• **EXERCISE BRIEF**
Keep the pictures out and restate every record exactly.

Front-end code edit data
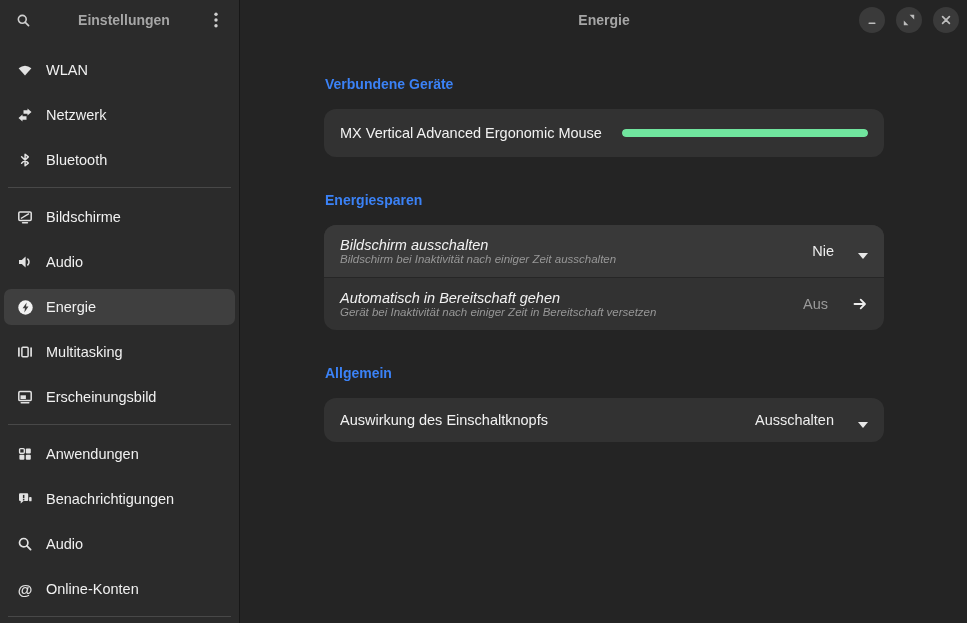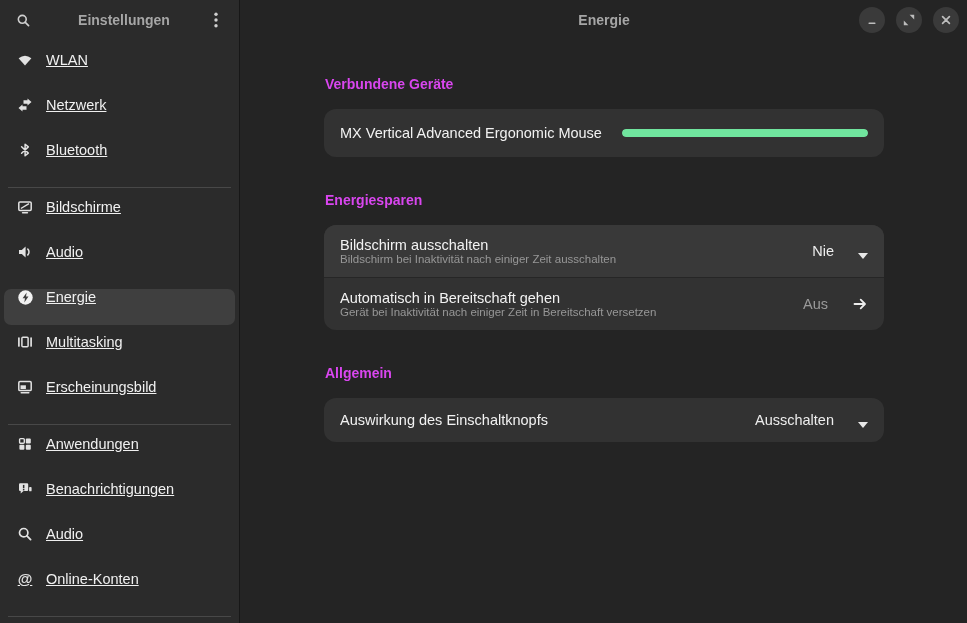--- a/index.html
+++ b/index.html
@@ -19,49 +19,49 @@
     position:absolute; left:9px; right:0; text-align:center;
     font-size:14px; font-weight:bold; color:#a6a6a6; pointer-events:none;
   }
   .icon-btn {
     width:30px; height:30px; border-radius:7px; display:flex; align-items:center;
     justify-content:center; z-index:2; cursor:pointer; background:transparent; border:none;
   }
   .icon-btn.right { margin-left:auto; }
   .nav { padding:12px 4px 0 4px; }
   .nav-row {
-    height:36px; border-radius:7px; display:flex; align-items:flex-start;
-    padding-left:9px; margin-bottom:9px; font-size:14.5px; color:#f0f0f0; cursor:pointer;text-decoration:underline;
+    height:36px; border-radius:7px; display:flex; align-items:center;
+    padding-left:9px; margin-bottom:9px; font-size:14.5px; color:#f0f0f0; cursor:pointer;
   }
   .nav-row.selected { background:#3f3f3f; }
   .nav-icon { width:24px; display:flex; justify-content:center; align-items:center; margin-right:9px; }
   .at-glyph { font-size:15px; font-weight:bold; color:#e2e2e2; line-height:1; }
   .nav-sep { height:1px; background:#484848; margin:2px 4px 11px 4px; }
   
   .main { position:absolute; left:241px; top:0; width:726px; height:623px; }
   .main-header { height:40px; display:flex; align-items:center; justify-content:center; position:relative; }
   .main-title { font-size:14px; font-weight:bold; color:#a6a6a6; }
   .win-controls { position:absolute; right:8px; top:7px; display:flex; gap:11px; }
   .win-btn {
     width:26px; height:26px; border-radius:50%; background:#3a3a3a; border:none;
     display:flex; align-items:center; justify-content:center; cursor:pointer; padding:0;
   }
   .content { width:560px; margin:36px auto 0 auto; }
-  .section-title { font-size:14px; font-weight:bold; color:#d946ef; margin:0 0 17px 1px; }
+  .section-title { font-size:14px; font-weight:bold; color:#3b82f6; margin:0 0 17px 1px; }
   .section { margin-bottom:35px; }
   .card { background:#323232; border-radius:12px; overflow:hidden; }
   .row { display:flex; align-items:center; padding:0 16px; }
   .device-row { height:48px; cursor:default; }
   .row-title { font-size:14.5px; color:#f2f2f2; }
   .battery-track { margin-left:auto; width:246px; height:8px; border-radius:4px; background:#4a4a4a; overflow:hidden; }
   .battery-fill { height:100%; border-radius:4px; }
   .option-row { height:52px; cursor:pointer; }
   .option-row.hovered { background:#393939; }
   .row-sep { height:1px; background:#262626; }
-  .row-text { display:flex; flex-direction:column; justify-content:center; gap:0; }
+  .row-text { display:flex; flex-direction:column; justify-content:center; gap:0;font-style:italic; }
   .row-sub { font-size:11.5px; color:#979797; }
   .row-right { margin-left:auto; display:flex; align-items:flex-end; gap:24px; }
   .value { font-size:14.5px; color:#ededed; }
   .value.dim { color:#9a9a9a; }
   .caret-down { width:0; height:0; border-left:5.5px solid transparent; border-right:5.5px solid transparent; border-top:6px solid #e8e8e8; }
   svg { display:block; }
 </style>
 </head>
 <body>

• **WRITTEN RESPONSE**
--- a/index.html
+++ b/index.html
@@ -19,49 +19,49 @@
     position:absolute; left:9px; right:0; text-align:center;
     font-size:14px; font-weight:bold; color:#a6a6a6; pointer-events:none;
   }
   .icon-btn {
     width:30px; height:30px; border-radius:7px; display:flex; align-items:center;
     justify-content:center; z-index:2; cursor:pointer; background:transparent; border:none;
   }
   .icon-btn.right { margin-left:auto; }
   .nav { padding:12px 4px 0 4px; }
   .nav-row {
-    height:36px; border-radius:7px; display:flex; align-items:flex-start;
-    padding-left:9px; margin-bottom:9px; font-size:14.5px; color:#f0f0f0; cursor:pointer;text-decoration:underline;
+    height:36px; border-radius:7px; display:flex; align-items:center;
+    padding-left:9px; margin-bottom:9px; font-size:14.5px; color:#f0f0f0; cursor:pointer;
   }
   .nav-row.selected { background:#3f3f3f; }
   .nav-icon { width:24px; display:flex; justify-content:center; align-items:center; margin-right:9px; }
   .at-glyph { font-size:15px; font-weight:bold; color:#e2e2e2; line-height:1; }
   .nav-sep { height:1px; background:#484848; margin:2px 4px 11px 4px; }
   
   .main { position:absolute; left:241px; top:0; width:726px; height:623px; }
   .main-header { height:40px; display:flex; align-items:center; justify-content:center; position:relative; }
   .main-title { font-size:14px; font-weight:bold; color:#a6a6a6; }
   .win-controls { position:absolute; right:8px; top:7px; display:flex; gap:11px; }
   .win-btn {
     width:26px; height:26px; border-radius:50%; background:#3a3a3a; border:none;
     display:flex; align-items:center; justify-content:center; cursor:pointer; padding:0;
   }
   .content { width:560px; margin:36px auto 0 auto; }
-  .section-title { font-size:14px; font-weight:bold; color:#d946ef; margin:0 0 17px 1px; }
+  .section-title { font-size:14px; font-weight:bold; color:#3b82f6; margin:0 0 17px 1px; }
   .section { margin-bottom:35px; }
   .card { background:#323232; border-radius:12px; overflow:hidden; }
   .row { display:flex; align-items:center; padding:0 16px; }
   .device-row { height:48px; cursor:default; }
   .row-title { font-size:14.5px; color:#f2f2f2; }
   .battery-track { margin-left:auto; width:246px; height:8px; border-radius:4px; background:#4a4a4a; overflow:hidden; }
   .battery-fill { height:100%; border-radius:4px; }
   .option-row { height:52px; cursor:pointer; }
   .option-row.hovered { background:#393939; }
   .row-sep { height:1px; background:#262626; }
-  .row-text { display:flex; flex-direction:column; justify-content:center; gap:0; }
+  .row-text { display:flex; flex-direction:column; justify-content:center; gap:0;font-style:italic; }
   .row-sub { font-size:11.5px; color:#979797; }
   .row-right { margin-left:auto; display:flex; align-items:flex-end; gap:24px; }
   .value { font-size:14.5px; color:#ededed; }
   .value.dim { color:#9a9a9a; }
   .caret-down { width:0; height:0; border-left:5.5px solid transparent; border-right:5.5px solid transparent; border-top:6px solid #e8e8e8; }
   svg { display:block; }
 </style>
 </head>
 <body>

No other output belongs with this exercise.